• _PROBLEM_:
Reply with each record repeated exactly.

------------

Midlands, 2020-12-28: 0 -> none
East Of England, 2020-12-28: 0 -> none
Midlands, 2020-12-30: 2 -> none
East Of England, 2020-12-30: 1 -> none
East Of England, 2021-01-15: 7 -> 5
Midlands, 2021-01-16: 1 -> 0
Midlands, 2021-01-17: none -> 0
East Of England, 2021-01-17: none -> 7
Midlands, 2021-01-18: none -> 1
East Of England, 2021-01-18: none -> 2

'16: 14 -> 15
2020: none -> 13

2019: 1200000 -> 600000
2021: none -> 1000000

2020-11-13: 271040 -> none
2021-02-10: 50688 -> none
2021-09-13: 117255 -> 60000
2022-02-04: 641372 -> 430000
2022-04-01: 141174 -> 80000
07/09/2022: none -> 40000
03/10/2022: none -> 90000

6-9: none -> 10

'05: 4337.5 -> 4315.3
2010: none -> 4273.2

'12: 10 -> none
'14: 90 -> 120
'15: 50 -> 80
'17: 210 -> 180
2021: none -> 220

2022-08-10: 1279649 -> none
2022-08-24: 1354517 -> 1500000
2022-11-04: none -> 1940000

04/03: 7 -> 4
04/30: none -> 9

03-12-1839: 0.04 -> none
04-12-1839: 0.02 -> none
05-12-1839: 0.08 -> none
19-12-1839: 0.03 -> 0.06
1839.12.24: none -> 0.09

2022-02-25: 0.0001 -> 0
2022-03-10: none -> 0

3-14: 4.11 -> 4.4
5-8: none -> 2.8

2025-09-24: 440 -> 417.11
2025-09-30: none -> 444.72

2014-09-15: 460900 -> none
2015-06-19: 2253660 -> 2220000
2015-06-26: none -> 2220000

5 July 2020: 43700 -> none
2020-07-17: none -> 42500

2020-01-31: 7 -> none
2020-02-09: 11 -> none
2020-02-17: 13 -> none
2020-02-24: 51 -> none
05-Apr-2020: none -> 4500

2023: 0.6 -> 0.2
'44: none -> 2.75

------------

• _TASK RESPONSE_:
Midlands, 2020-12-28: 0 -> none
East Of England, 2020-12-28: 0 -> none
Midlands, 2020-12-30: 2 -> none
East Of England, 2020-12-30: 1 -> none
East Of England, 2021-01-15: 7 -> 5
Midlands, 2021-01-16: 1 -> 0
Midlands, 2021-01-17: none -> 0
East Of England, 2021-01-17: none -> 7
Midlands, 2021-01-18: none -> 1
East Of England, 2021-01-18: none -> 2

'16: 14 -> 15
2020: none -> 13

2019: 1200000 -> 600000
2021: none -> 1000000

2020-11-13: 271040 -> none
2021-02-10: 50688 -> none
2021-09-13: 117255 -> 60000
2022-02-04: 641372 -> 430000
2022-04-01: 141174 -> 80000
07/09/2022: none -> 40000
03/10/2022: none -> 90000

6-9: none -> 10

'05: 4337.5 -> 4315.3
2010: none -> 4273.2

'12: 10 -> none
'14: 90 -> 120
'15: 50 -> 80
'17: 210 -> 180
2021: none -> 220

2022-08-10: 1279649 -> none
2022-08-24: 1354517 -> 1500000
2022-11-04: none -> 1940000

04/03: 7 -> 4
04/30: none -> 9

03-12-1839: 0.04 -> none
04-12-1839: 0.02 -> none
05-12-1839: 0.08 -> none
19-12-1839: 0.03 -> 0.06
1839.12.24: none -> 0.09

2022-02-25: 0.0001 -> 0
2022-03-10: none -> 0

3-14: 4.11 -> 4.4
5-8: none -> 2.8

2025-09-24: 440 -> 417.11
2025-09-30: none -> 444.72

2014-09-15: 460900 -> none
2015-06-19: 2253660 -> 2220000
2015-06-26: none -> 2220000

5 July 2020: 43700 -> none
2020-07-17: none -> 42500

2020-01-31: 7 -> none
2020-02-09: 11 -> none
2020-02-17: 13 -> none
2020-02-24: 51 -> none
05-Apr-2020: none -> 4500

2023: 0.6 -> 0.2
'44: none -> 2.75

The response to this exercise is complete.